Não se pode esquecer que Henrique Meirelles resistiu às críticas - a começar pelas feitas pelo PT - contra a sua política monetária excessivamente ortodoxa porque contou com o apoio total do ex- ministro Antonio Palocci, que por sua vez era sustentado, por razões políticas, pelo presidente da República. O presidente do Banco Central mantinha um diálogo permanente com o ex-ministro. Podia explicar a ele que, se o Comitê de Política Monetária(Copom) fixava a taxa Selic com mão pesada, era apenas por existir um profundo divórcio entre a gestão das finanças públicas e a necessidade de conter as pressões inflacionistas.

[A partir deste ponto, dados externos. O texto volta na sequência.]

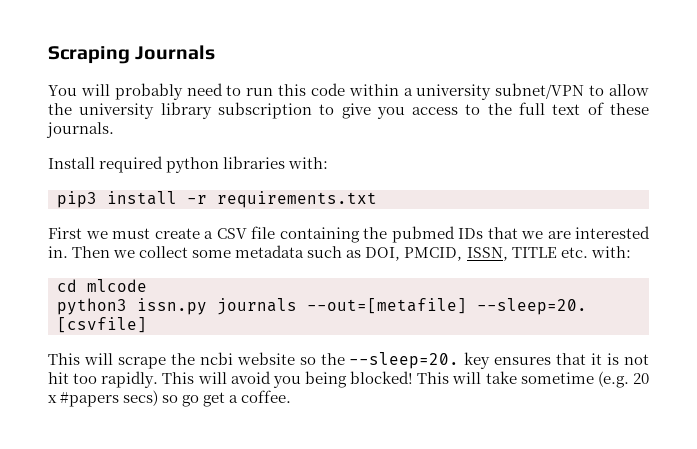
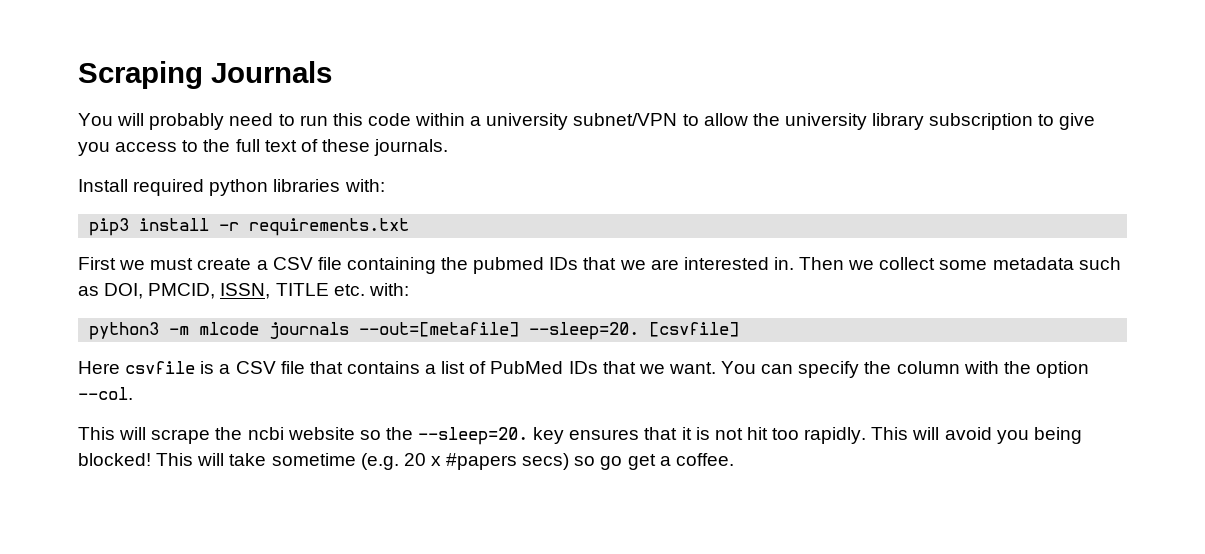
- cd mlcode
- python3 issn.py journals --out=[metafile] --sleep=20.
+ python3 -m mlcode journals --out=[metafile] --sleep=20.
+ Here csvfile is a CSV file that contains a list of PubMed IDs that we want. You can specify the column with the option --col.

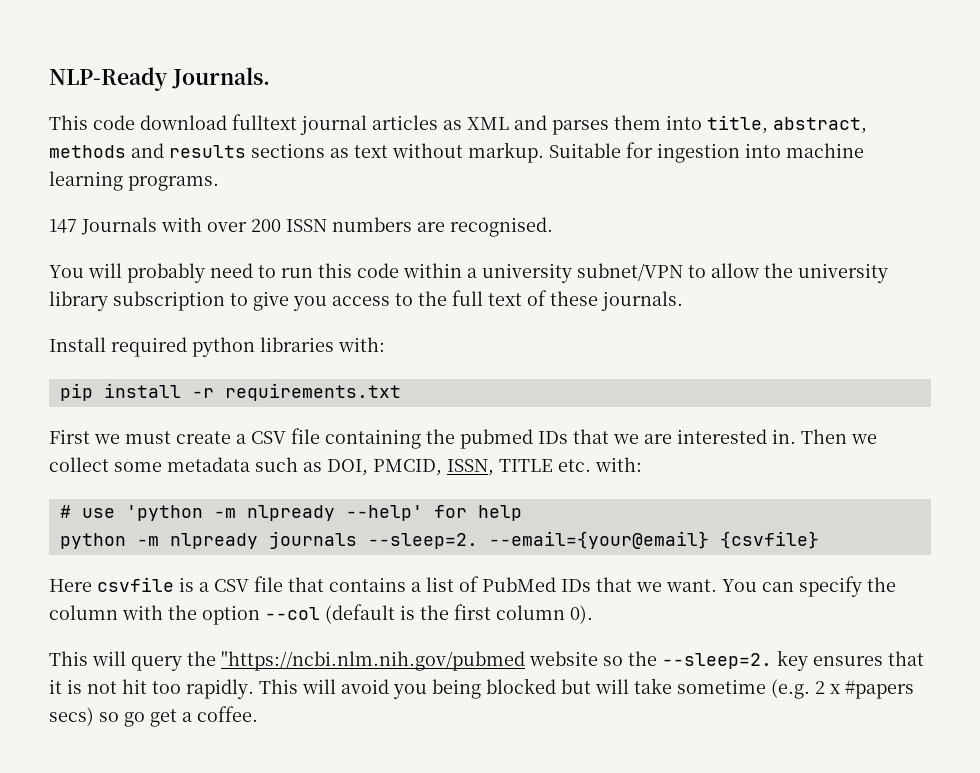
- Scraping Journals
+ NLP-Ready Journals.
+ This code download fulltext journal articles as XML and parses them into title, abstract, methods and results sections as text without markup. Suitable for ingestion into machine learning programs.
+ 147 Journals with over 200 ISSN numbers are recognised.
- pip3 install -r requirements.txt
+ pip install -r requirements.txt
- python3 -m mlcode journals --out=[metafile] --sleep=20. [csvfile]
+ # use 'python -m nlpready --help' for help
+ python -m nlpready journals --sleep=2. --email={your@email} {csvfile}
- You can specify the column with the option --col.
- This will scrape the ncbi website so the --sleep=20. key ensures that it is not hit too rapidly.
+ You can specify the column with the option --col (default is the first column 0).
+ This will query the "https://ncbi.nlm.nih.gov/pubmed website so the --sleep=2. key ensures that it is not hit too rapidly.
- This will avoid you being blocked! This will take sometime (e.g. 20 x #papers secs) so go get a coffee.
+ This will avoid you being blocked but will take sometime (e.g. 2 x #papers secs) so go get a coffee.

Com a troca do ministro da Fazenda, o presidente do Banco Central não terá mais esse apoio. Ao contrário, ficou claro pelas críticas reiteradas por Guido Mantega à política de juros, assim que foi indicado ministro, que não será tranqüila a convivência entre o Banco Central e o Ministério da Fazenda.

Tal perigo, tranqüiliza o novo ministro da Fazenda, não existe, pois Henrique Meirelles só responderá a Lula. Mas, entre essa afirmação e a declaração de que o Banco Central continuará plenamente independente, existe uma profunda contradição. Mesmo que o presidente Luiz Inácio Lula da Silva estivesse preparado para orientar as decisões das autoridades monetárias - o que certamente não está - como se poderia falar em independência do Banco Central quando seu presidente tem de responder a um candidato à reeleição?

Nos últimos meses Lula mostrou claramente que a sua única preocupação é vencer as eleições de outubro, e seus métodos são incompatíveis com a austeridade que deve reger a atuação do Banco Central. Em nenhum país em que o Banco Central é independente, o seu presidente responde diretamente ao chefe do Executivo. E, enquanto essa relação de subordinação for mantida, não se deve esperar grandes avanços da política econômica.

Melhor seria, por enquanto, que, apesar de suas posições ideológicas discrepantes, houvesse um diálogo contínuo entre o ministro da Fazenda e o presidente do Banco Central, como acontecia no tempo de Palocci. Sem esse diálogo permanente, dificilmente o Banco Central poderá desempenhar uma de suas funções precípuas, que é a comunicação com o mercado. Mas esse diálogo teria de ser mais rico do que no passado. O momento exige que o presidente do Banco Central explique claramente o que, do seu ponto de vista, permitiria reduzir o papel da política monetária no controle da inflação, sem deixar dúvidas de que é sensível à necessidade da criação de condições para um crescimento maior da economia. Nesse intercâmbio de idéias, caberia ao ministro da Fazenda explicitar o que pretende fazer para responder às preocupações das autoridades monetárias.

A partir desse diálogo, caberia ao Banco Central, com total independência contando com informações completas, tomar suas decisões.Teria assim mais força para justificar perante o mercado o sentido das suas decisões.

Dessa harmonia entre o Banco Central e o Ministério da Fazenda poderia sair uma nova política econômica, tendo como preocupação essencial uma reformulação total da política fiscal, sem o que o Brasil poderá controlar a inflação, mas não conseguirá criar as condições para um crescimento à altura de seu potencial e de suas necessidades. Mas isso seria esperar demais de um governo em seus estertores.